Они приближались к Волковыску, и чувствовалось, что кони уже устали. Петек, старый бедолага, тоже как-то подозрительно свешивался из седла. Следовало отыскать постоялый двор, чтобы кони смогли отдохнуть, а путешественники – наконец-то вытянуть ноги. Баче сделалось стыдно, что она втравила старину Петека в свое, с позволения сказать, приключение.

– Тебе следовало оставаться в Шклове, Петек, – сказала она, глядя на пепельно-серого своего спутника.

– Пан Янош велел мне оберегать вас, – напомнил Петек. Бача лишь фыркнула – заботливый Яська, вольно ему оберегать супругу из подвала Amoklaufer Фрици.

Волковыск оказался названным братом города Шклов – такие же лопухи на обочинах, и церковь с тонкошеей колоколенкой, и беленые домишки с добродушными простецкими физиономиями. На постоялом дворе для них отыскалась лишь общая комната на шестерых. Нет, был, конечно, и отдельный, так называемый губернаторский номер (не иначе, в Волоковыске все надеялись на визит господ Чарторыжских), но с деньгами, оставшимися от продажи Бачиного колечка, им выпадало лишь два спальных места на общей шестиспальной кровати.

По счастью, в номере у них был только один сосед. Сосед этот с любопытством наблюдал, как два скромных и опрятных господина заходят в номер, без багажа, и на лице его было написано – «эх вы, нищета нищебродная».

– Герасим Василич Прокопов, – по-русски представился старожил. Было ему за тридцать, одет как приказчик, лупоглазый, лысеющий кудряш.

– Базиль Оскура, – Бача чуть склонила голову, и подвитые темные букли дрогнули на ее висках, – и мой слуга, Петер. Будем знакомы.

– Ого, испанец! – подивился непосредственный сосед, – Небось издалека добираетесь!

– Из Шклова, – кратко ответила Бача, давая понять, что на этом стоп, разговор дальше не пойдет. Впрочем, сосед и не думал расспрашивать дальше, уселся в кресле и развернул газетный листок. Грамотный. Он читал, лишь шевеля губами, а не по слогам и вслух, и, сам того не ведая, в Бачиных глазах поднялся на ступеньку выше.

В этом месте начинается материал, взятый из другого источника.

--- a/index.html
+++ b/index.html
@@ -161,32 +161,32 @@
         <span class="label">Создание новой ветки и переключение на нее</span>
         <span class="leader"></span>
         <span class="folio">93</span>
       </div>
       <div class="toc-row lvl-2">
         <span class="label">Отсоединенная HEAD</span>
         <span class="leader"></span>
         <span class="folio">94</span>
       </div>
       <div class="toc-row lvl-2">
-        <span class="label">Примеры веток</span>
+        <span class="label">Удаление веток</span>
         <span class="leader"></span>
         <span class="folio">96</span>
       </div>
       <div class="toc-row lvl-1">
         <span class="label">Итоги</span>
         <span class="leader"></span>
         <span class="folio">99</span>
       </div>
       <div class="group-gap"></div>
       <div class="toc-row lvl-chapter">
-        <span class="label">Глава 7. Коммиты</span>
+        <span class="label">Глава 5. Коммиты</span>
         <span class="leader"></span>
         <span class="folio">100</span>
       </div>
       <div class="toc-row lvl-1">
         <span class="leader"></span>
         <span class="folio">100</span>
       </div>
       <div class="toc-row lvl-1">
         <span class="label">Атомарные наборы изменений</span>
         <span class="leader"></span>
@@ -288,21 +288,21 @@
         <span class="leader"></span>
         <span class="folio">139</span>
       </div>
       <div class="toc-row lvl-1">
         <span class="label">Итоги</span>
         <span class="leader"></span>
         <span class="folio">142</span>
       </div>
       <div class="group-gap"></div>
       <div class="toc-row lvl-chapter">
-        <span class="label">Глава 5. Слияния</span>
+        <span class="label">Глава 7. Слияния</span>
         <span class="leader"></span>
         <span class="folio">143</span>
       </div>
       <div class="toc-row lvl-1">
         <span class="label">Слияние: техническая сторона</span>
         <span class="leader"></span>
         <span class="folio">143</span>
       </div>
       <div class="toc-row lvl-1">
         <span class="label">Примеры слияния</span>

Петек прилег на край кровати и прикрыл глаза. Он сделался совсем уж воскового цвета. Бача надеялась, что хотя бы после ужина ему станет получше. А сейчас она кликнула полового и попросила принести воды для умывания – чтобы выйти к ужину хотя бы с чистым лицом. Половой явился с кувшином и тазом, Бача ополоснула лицо, обтерлась шершавым сомнительной чистоты полотенцем и взглянула на свое отражение в маленьком зеркальце. На посветлевшем лице отчетливо проступили темные глаза и брови, прежде припорошенные дорожной пылью.

– Скажите, милостивый государь, а можно ли в Волковыске где-нибудь в карты сыграть? – спросила Бача у соседа с ленивой, барственной интонацией. Тот поднял голову от газеты и смерил оценивающим и любопытным взглядом красивого господинчика:

– У Паливцов играют. И девочки там есть, если вас интересует. Я всегда у них играю, как бываю здесь проездом. Купец я, коробейник, – господин Прокопов кивнул на ящик, прислоненный к стене, – А вы, любезный, кем будете? Никак, студент?

– Угадали, – Бача кивнула, – студент-медик.

– Есть тут один, в Волковыске, медик, – отчего-то недобро усмехнулся господин Прокопов, – да бог с ним. Вы гранд, наверное, испанский?

Простецкий он был парень, судя по всему, и наглый, этот Герасим Василич. Бача ответила легко и дружелюбно:

– Господь с вами, не все испанцы гранды. Оскура испокон веков отворяли кровь или составляли завещания, в нас и капли нет благородной дворянской крови. Я и не видел никогда живого гранда, разве однажды, да и то не испанского. Отец мой имел честь выбирать коня для принца Курляндского, и вот этого светлейшего господина я единственного и видел. Поистине небогато.